#### Your goal:
Look below for the line that contains "q_0.01, 2025-01-01: none -> 152.9", then quote it and all the lines after it, exactly, with the pictures left out.
[Source data Boundary: Start]
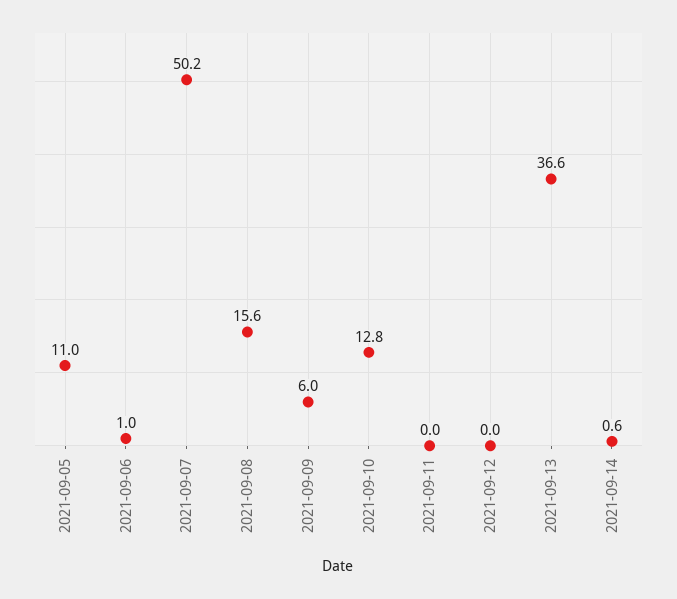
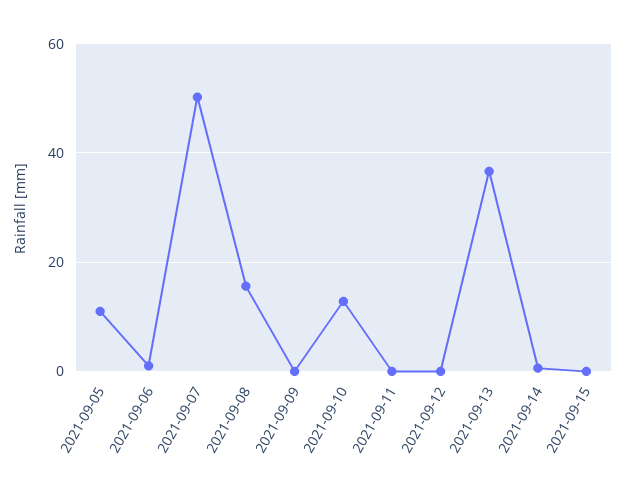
2021-09-09: 6 -> 0
2021-09-15: none -> 0

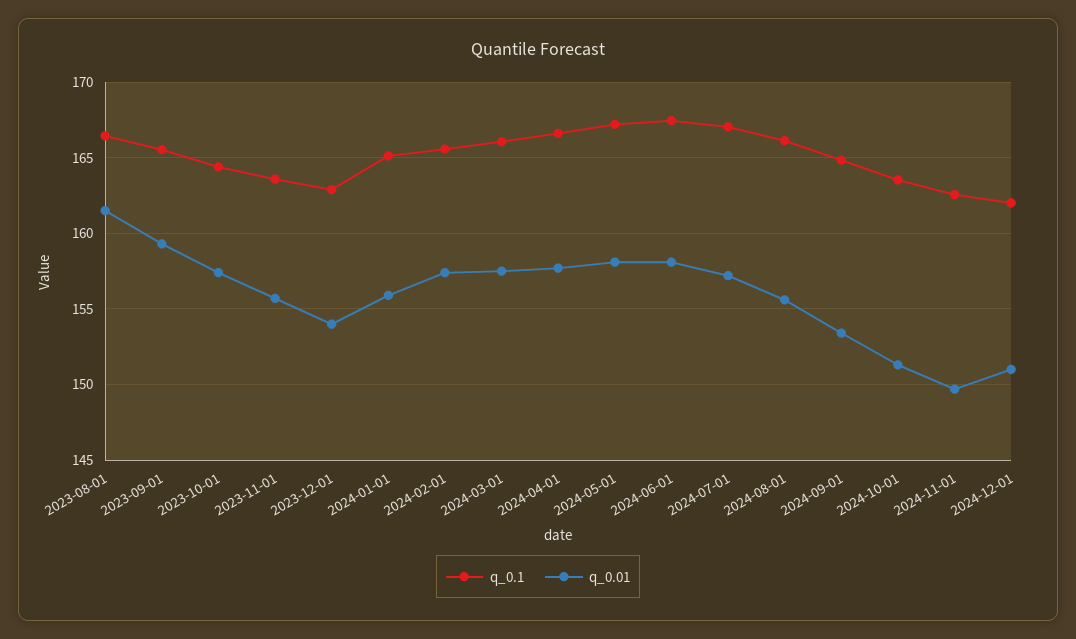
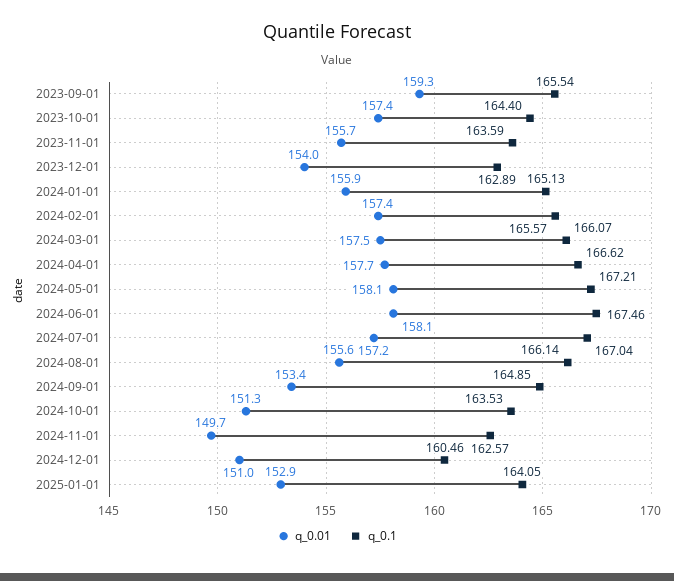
q_0.1, 2023-08-01: 166.5 -> none
q_0.01, 2023-08-01: 161.5 -> none
q_0.1, 2024-12-01: 162 -> 160.46
q_0.01, 2025-01-01: none -> 152.9
q_0.1, 2025-01-01: none -> 164.05

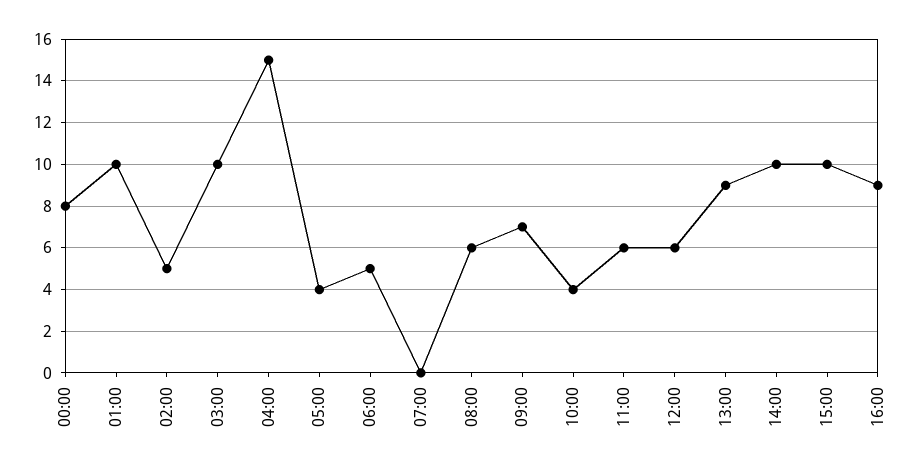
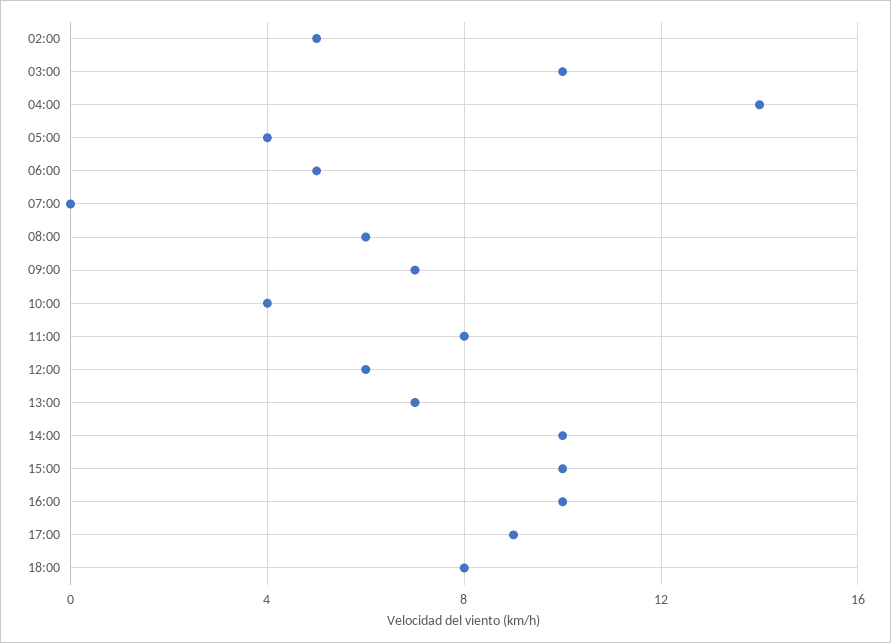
00:00: 8 -> none
01:00: 10 -> none
04:00: 15 -> 14
11:00: 6 -> 8
13:00: 9 -> 7
16:00: 9 -> 10
17:00: none -> 9
18:00: none -> 8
[Source data Boundary: End]
#### Answer box:
q_0.01, 2025-01-01: none -> 152.9
q_0.1, 2025-01-01: none -> 164.05

00:00: 8 -> none
01:00: 10 -> none
04:00: 15 -> 14
11:00: 6 -> 8
13:00: 9 -> 7
16:00: 9 -> 10
17:00: none -> 9
18:00: none -> 8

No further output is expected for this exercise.